Peter Sunde of Pirate Bay fame has had it with ICANN. Now that the US government is ordering the Internet governance body to remove domain names of copyright infringers from the global DNS, Sunde has sounded a call to arms to create a new Domain Name System to help pirates remain masters of their domain. The new DNS would forego a centralized root—too attractive a target for meddling governments—and use peer-to-peer technology instead.
In recent years, the Pirate Bay has successfully applied this strategy by turning off its widely used BitTorrent tracker. With BitTorrent, users share files directly between them, without the need to store the file on a central server. Hence the term peer-to-peer. However, the coordination of who downloads what from whom was originally still a function performed by a central server. Eventually, the Pirate Bay started to see their tracker that coordinated millions of (mostly) illegal downloads every day as a liability. So they got rid of it, telling people to use a peer-to-peer system to coordinate the downloads, too. This of course rendered useless all old BitTorrent client applications that didn't support the new Dynamic Hash Tables (DHT) mechanism.
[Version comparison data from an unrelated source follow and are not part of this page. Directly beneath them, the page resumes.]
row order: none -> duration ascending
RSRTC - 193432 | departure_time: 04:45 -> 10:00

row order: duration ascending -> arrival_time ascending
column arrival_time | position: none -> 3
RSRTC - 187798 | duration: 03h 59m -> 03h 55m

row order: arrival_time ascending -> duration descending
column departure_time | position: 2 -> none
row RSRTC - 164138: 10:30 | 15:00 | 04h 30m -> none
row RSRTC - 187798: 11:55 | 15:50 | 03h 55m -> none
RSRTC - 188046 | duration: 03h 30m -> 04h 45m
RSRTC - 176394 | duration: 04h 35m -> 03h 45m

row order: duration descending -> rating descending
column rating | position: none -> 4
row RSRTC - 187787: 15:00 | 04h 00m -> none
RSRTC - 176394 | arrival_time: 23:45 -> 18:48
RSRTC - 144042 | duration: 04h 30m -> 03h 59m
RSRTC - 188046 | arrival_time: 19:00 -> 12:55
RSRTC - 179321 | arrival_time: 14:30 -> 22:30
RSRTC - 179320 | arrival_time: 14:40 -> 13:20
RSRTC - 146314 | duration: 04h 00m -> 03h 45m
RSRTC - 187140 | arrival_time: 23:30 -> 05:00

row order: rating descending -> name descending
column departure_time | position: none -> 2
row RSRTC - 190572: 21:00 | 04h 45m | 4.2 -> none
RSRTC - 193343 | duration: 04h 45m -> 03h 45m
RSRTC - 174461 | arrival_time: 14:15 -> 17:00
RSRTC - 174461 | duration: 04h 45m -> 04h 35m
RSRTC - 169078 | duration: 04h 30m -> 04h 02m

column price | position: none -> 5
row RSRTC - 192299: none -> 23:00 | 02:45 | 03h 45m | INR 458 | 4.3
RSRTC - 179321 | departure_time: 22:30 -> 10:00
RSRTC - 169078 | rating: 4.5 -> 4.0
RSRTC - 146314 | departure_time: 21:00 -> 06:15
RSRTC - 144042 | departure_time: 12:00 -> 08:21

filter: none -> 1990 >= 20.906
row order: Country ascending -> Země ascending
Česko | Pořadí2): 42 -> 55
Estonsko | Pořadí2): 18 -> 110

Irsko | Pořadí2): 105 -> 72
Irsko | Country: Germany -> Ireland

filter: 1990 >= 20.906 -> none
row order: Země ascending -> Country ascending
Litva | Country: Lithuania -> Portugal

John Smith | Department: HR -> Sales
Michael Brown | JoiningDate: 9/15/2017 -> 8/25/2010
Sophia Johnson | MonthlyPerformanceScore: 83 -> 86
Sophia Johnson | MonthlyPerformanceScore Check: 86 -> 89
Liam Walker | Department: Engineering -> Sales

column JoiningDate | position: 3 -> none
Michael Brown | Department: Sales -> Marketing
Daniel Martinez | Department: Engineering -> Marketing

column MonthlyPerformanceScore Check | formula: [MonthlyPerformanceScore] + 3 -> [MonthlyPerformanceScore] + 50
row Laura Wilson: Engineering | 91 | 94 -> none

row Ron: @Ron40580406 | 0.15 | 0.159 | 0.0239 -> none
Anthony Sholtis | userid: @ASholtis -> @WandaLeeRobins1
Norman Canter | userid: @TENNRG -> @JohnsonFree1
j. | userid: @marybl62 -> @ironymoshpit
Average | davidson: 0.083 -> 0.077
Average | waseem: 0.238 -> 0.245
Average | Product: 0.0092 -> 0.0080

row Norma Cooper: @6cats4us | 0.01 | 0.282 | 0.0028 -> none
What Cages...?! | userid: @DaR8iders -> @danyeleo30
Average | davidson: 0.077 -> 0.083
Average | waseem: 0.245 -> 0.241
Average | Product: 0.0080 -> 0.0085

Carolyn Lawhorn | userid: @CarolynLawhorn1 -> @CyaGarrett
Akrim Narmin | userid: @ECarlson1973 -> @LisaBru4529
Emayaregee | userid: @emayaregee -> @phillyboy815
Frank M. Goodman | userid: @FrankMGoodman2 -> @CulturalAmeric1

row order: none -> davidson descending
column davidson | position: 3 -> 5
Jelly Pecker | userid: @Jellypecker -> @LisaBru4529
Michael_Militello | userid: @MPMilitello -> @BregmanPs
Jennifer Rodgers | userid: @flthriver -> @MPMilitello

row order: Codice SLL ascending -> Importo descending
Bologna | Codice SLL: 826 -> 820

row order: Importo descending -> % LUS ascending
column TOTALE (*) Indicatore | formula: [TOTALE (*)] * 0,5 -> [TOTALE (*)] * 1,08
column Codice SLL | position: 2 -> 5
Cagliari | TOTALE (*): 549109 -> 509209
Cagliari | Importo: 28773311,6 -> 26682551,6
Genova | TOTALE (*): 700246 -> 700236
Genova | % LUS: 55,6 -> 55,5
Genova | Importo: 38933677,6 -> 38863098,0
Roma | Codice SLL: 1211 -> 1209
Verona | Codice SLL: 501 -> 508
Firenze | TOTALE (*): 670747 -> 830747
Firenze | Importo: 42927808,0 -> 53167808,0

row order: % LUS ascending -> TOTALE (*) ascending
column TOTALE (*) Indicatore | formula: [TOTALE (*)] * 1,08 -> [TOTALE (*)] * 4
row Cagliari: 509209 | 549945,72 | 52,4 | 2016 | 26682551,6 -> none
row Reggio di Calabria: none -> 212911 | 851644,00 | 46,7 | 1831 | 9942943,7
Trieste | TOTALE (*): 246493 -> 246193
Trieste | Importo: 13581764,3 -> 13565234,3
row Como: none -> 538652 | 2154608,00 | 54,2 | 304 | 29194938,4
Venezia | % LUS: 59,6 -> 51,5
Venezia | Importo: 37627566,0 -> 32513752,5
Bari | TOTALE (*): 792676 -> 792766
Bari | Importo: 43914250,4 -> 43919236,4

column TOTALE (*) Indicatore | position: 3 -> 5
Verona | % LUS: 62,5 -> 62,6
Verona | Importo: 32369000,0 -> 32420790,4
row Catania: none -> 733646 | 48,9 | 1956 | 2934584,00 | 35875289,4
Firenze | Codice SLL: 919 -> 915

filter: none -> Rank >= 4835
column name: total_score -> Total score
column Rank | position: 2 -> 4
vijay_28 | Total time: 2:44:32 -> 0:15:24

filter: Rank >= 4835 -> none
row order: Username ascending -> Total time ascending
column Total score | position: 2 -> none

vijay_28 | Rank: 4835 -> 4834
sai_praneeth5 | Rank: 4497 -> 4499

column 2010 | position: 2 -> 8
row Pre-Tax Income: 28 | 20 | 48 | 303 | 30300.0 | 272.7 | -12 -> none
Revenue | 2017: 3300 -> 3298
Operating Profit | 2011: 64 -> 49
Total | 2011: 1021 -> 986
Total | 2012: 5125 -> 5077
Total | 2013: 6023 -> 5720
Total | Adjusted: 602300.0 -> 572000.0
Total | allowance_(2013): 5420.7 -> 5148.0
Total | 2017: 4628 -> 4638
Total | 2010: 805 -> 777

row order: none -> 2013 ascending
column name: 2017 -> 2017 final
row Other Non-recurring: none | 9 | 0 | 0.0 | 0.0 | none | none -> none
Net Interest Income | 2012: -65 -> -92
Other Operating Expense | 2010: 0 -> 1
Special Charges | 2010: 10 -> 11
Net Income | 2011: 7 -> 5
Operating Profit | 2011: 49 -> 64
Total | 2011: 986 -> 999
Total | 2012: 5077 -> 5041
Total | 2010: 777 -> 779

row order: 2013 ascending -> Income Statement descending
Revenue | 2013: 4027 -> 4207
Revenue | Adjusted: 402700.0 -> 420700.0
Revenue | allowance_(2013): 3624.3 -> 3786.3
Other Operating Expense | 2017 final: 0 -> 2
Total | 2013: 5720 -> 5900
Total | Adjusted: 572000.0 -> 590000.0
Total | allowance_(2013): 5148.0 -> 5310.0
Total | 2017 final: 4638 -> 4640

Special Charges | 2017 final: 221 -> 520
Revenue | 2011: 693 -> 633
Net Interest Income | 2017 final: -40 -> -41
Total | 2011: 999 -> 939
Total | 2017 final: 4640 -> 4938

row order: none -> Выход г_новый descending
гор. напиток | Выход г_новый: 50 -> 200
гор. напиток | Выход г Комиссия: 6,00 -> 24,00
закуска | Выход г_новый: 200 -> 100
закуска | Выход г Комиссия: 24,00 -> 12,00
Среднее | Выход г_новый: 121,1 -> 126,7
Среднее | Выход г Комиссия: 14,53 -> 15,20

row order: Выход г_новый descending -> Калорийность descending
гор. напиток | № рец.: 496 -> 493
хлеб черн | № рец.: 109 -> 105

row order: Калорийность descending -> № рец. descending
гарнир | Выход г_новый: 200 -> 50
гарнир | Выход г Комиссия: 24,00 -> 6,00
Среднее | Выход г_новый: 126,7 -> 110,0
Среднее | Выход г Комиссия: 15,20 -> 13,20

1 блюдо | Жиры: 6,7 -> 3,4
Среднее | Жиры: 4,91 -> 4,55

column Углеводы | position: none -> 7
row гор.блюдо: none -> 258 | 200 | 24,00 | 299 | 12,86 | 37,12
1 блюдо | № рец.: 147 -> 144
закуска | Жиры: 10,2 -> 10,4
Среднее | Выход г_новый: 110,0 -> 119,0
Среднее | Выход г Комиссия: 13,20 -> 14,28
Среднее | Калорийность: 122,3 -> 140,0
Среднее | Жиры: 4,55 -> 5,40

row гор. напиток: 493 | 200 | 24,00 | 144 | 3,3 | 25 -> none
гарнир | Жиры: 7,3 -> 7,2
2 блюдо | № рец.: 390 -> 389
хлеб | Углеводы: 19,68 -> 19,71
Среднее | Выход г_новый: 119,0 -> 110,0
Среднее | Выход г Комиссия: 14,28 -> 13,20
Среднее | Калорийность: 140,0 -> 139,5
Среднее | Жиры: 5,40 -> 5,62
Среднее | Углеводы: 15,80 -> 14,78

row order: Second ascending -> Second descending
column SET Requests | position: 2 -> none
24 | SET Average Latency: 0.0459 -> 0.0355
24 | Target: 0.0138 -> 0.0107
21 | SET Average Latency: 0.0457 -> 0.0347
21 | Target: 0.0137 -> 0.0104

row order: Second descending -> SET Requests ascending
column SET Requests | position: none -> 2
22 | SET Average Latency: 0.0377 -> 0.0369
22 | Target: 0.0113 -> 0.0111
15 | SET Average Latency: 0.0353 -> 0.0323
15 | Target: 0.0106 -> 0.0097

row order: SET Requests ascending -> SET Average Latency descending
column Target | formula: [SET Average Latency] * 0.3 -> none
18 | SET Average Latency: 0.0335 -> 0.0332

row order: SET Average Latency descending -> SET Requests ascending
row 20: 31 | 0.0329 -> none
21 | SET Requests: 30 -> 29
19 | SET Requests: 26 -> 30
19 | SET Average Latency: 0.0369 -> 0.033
But the need to download is a strong one, so people upgraded or moved to other trackers that are still in operation.
If executed successfully, the effort to create a peer-to-peer based DNS would be a boon for websites hosting content off-shore that is illegal in countries that have influence over ICANN—most notably, the US. This includes sites that may or may not be considered to facilitate illegal downloading, such as torrent search engines, but also sites that host illegal content themselves. And Wikileaks could conceivably find itself included in the crosshairs of the US government.
There are a number of obstacles standing in the way of P2P DNS. First of all, today Google has a huge array of enormous DNS servers to serve up all the *.google.* domains, while I have an aging Pentium 4 box running DNS and mail for just me. In a new system, people looking for Google may hit my server—as well as the other way around, of course. So I'll have to invest in a bigger server. With a peer-to-peer system, people also have to depend on the kindness of strangers: random people around the Net have to send people in your direction. This is hard to make secure, and it's much slower than the existing DNS.
But the biggest problem of all is the ownership of domain names. In a DHT, information is found through hashes of the desired object. With file sharing, this is a hash over the file to be shared. If two people want to share the same file, you actually want to find them both, and download pieces from both of them—that way, the download goes faster. But with the DNS, things work much better if a domain name only maps to a single destination. On a brainstorm page, some solutions are discussed. One idea is an Internet Relay Chat-like fix, where it's necessary to hold on to a domain name like holding on to a name and operator rights on the distributed chat network.
Today, ICANN and the TLDs decide who gets which domain. The Pirate Bay proposes to replace them with an algorithm, one that would reside in the P2P DNS software. The stakes are high: even a small fraction of the traffic of a popular site, or even just an interesting search term, can be worth a lot of money. It's hard to imagine that with such high stakes there wouldn't be any abuse of such an open system, or at the very least, widely diverging points of view of what's best.
There have been many—be it non-peer-to-peer—alternative/complimentary DNS hierarchies in the past, going back to 1995-1997 with AlterNIC. None of them ever gained mainstream acceptance, even though anyone can easily point their DNS settings towards the alternate nameservers without losing compatibility with the regular DNS.